Boston Edison Company ("Boston Edison") and Montaup Electric Company
("Montaup") (Boston Edison and Montaup referred to hereafter as "Party" or
"Parties" as the context requires) hereby enter into this Agreement dated this
9 day of March, 1999.

RECITALS

        WHEREAS, Boston Edison owns a nuclear power plant in Plymouth,
Massachusetts called Pilgrim Unit 1;

        WHEREAS, Boston Edison and Montaup are parties to an agreement dated
August 1, 1972, as subsequently amended by agreements dated December 7, 1984
and December 21, 1989 providing for the sale of power by Boston Edison from
Pilgrim Unit I to Montaup ("Power Sale Agreement");

        WHEREAS, Boston Edison contemplates the sale of Pilgrim Unit I without
assigning the aforesaid Power Sale Agreement to the buyer pursuant to the terms
and conditions of a certain purchase and sale agreement (the "Purchase and Sale
Agreement") dated November 18, 1998 by and between Boston Edison and Entergy
Nuclear Generation Company ("Entergy" or "Buyer");

        WHEREAS, Boston Edison and Montaup contemplate that in connection with
such sale a substitute power purchase agreement between Montaup and Buyer will
be necessary;

        WHEREAS, in connection with the forgoing Boston Edison and Montaup have
entered into a Third Amendment (the "Third Amendment") to the Power Sale
Agreement dated November 18, 1998;

        WHEREAS, Boston Edison and Montaup wish to amend the provisions of such
Third Amendment.

        NOW, THEREFORE, Boston Edison and Montaup hereby amend the provisions
of the Third Amendment and the Power Sale Agreement as follows:

        1.  Definitions.  Capitalized terms used herein and not otherwise
            defined shall have the defined meanings assigned to such terms in
            the Third Amendment.


        Fourth Amendment to Pilgrim Power Sale Agreement Between
        Boston Edison Company and Montaup Electric Company


        2.  Accelerated Closing.  In the event that all of the conditions to
            the closing of the sale of Pilgrim Unit I to Entergy specified in
            the Purchase and Sale Agreement have been satisfied and the parties
            to the Purchase and Sale Agreement are in a position to close such
            sale on or before May 1, 1999, and all of the conditions to the
            Effective Date of the Third Amendment have been satisfied other
            than Section 10(f) thereof, Boston Edison and Montaup agree as
            follows:

            (i) The condition to the effectiveness of the Third Amendment
                specified in Section 10(f) of the Third Amendment shall be
                deemed waived by Montaup.

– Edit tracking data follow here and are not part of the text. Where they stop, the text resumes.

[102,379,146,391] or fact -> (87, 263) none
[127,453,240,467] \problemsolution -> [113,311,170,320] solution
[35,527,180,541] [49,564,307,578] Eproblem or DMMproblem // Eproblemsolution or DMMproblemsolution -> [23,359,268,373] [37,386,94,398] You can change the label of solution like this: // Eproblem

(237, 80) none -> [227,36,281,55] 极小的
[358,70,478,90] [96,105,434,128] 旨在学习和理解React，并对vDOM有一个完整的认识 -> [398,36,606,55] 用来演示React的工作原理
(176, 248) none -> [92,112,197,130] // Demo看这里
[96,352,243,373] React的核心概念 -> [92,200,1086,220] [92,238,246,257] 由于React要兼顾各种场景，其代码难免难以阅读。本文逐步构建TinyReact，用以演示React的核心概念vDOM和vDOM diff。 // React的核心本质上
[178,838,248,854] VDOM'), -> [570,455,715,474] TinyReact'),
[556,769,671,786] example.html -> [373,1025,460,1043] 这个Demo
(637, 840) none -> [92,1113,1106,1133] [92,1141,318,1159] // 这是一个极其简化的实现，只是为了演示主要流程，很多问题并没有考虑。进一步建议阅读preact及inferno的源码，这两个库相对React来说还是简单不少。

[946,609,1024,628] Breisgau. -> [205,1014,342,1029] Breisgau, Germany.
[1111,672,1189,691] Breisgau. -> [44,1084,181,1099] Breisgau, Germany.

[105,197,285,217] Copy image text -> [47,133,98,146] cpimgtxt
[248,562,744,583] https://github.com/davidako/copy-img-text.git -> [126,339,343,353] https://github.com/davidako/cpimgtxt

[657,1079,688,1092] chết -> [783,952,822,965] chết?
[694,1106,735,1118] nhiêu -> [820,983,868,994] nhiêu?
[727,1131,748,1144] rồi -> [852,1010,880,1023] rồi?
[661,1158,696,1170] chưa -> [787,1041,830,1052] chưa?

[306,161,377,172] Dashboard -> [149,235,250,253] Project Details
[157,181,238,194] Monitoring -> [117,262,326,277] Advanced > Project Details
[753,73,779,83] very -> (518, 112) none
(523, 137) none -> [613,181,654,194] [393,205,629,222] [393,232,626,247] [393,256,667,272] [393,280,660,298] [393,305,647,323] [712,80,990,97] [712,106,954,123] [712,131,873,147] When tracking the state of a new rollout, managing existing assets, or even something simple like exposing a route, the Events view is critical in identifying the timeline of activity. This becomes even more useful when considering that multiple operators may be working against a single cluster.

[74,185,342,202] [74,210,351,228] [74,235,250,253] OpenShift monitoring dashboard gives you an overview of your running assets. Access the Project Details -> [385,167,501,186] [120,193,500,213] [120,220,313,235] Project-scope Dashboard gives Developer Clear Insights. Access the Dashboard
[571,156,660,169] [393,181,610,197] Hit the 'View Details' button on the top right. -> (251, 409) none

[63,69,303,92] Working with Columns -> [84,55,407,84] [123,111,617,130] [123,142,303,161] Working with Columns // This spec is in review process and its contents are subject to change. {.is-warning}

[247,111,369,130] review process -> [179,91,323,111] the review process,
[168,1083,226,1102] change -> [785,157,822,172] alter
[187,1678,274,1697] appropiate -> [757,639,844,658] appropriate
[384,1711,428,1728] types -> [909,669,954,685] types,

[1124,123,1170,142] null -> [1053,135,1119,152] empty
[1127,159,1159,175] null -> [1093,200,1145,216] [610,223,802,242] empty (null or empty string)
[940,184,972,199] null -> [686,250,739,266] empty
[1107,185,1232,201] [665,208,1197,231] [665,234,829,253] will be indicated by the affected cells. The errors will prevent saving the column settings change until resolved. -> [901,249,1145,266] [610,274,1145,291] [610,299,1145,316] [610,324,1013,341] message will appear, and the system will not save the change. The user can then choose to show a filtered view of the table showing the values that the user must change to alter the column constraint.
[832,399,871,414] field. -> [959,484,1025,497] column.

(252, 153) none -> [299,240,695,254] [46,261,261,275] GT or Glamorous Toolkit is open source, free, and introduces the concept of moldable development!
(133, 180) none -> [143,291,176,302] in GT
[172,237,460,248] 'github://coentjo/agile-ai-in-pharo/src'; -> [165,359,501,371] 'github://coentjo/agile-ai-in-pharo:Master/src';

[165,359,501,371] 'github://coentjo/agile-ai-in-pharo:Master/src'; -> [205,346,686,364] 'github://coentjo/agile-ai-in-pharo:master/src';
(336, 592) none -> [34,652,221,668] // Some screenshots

           (ii) Notwithstanding anything to the contrary in the Third
                Amendment, Boston Edison waives the right to payment on the
                Effective Date of the amounts to be paid by Montaup to Boston
                Edison under Sections 2 and 3 of the Third Amendment, net of
                the amount to be credited to Montaup under Section I of the
                Third Amendment (such net amount hereinafter referred to as the
                "Deferred Amount") and Montaup agrees to pay such Deferred
                Amount to Boston Edison as provided in subsection (iii) below.

          (iii) Montaup agrees to pay to Boston Edison the full amount of the
                Deferred Amount no later than June 30, 2000.  Montaup agrees to
                use commercially reasonable efforts to increase its short-term
                credit facilities and obtain any required regulatory approvals,
                and to use such increase to pre-pay a significant portion of
                the Deferred Amount, not to exceed $80 million, on or before
                the date that is 90 days following the Effective Date, and on
                or as soon after January 1, 2000 as is reasonably practical, to
                pre-pay the remaining portion of the Deferred Amount.  Montaup
                agrees to pay interest on the unpaid balance of the Deferred
                Amount at an annual rate of 6%.  Interest will be payable in
                arrears on the first day of each month following the Effective
                Date, commencing on the first day of the first full month
                following the Effective Date.  Any accrued and unpaid interest
                on any portion of the Deferred Amount that is pre-paid by
                Montaup will be due and payable on the date of an y such pre-
                payment.

3.      Miscellaneous.  Except as expressly provided herein, the Third
        Amendment shall remain in full force and effect.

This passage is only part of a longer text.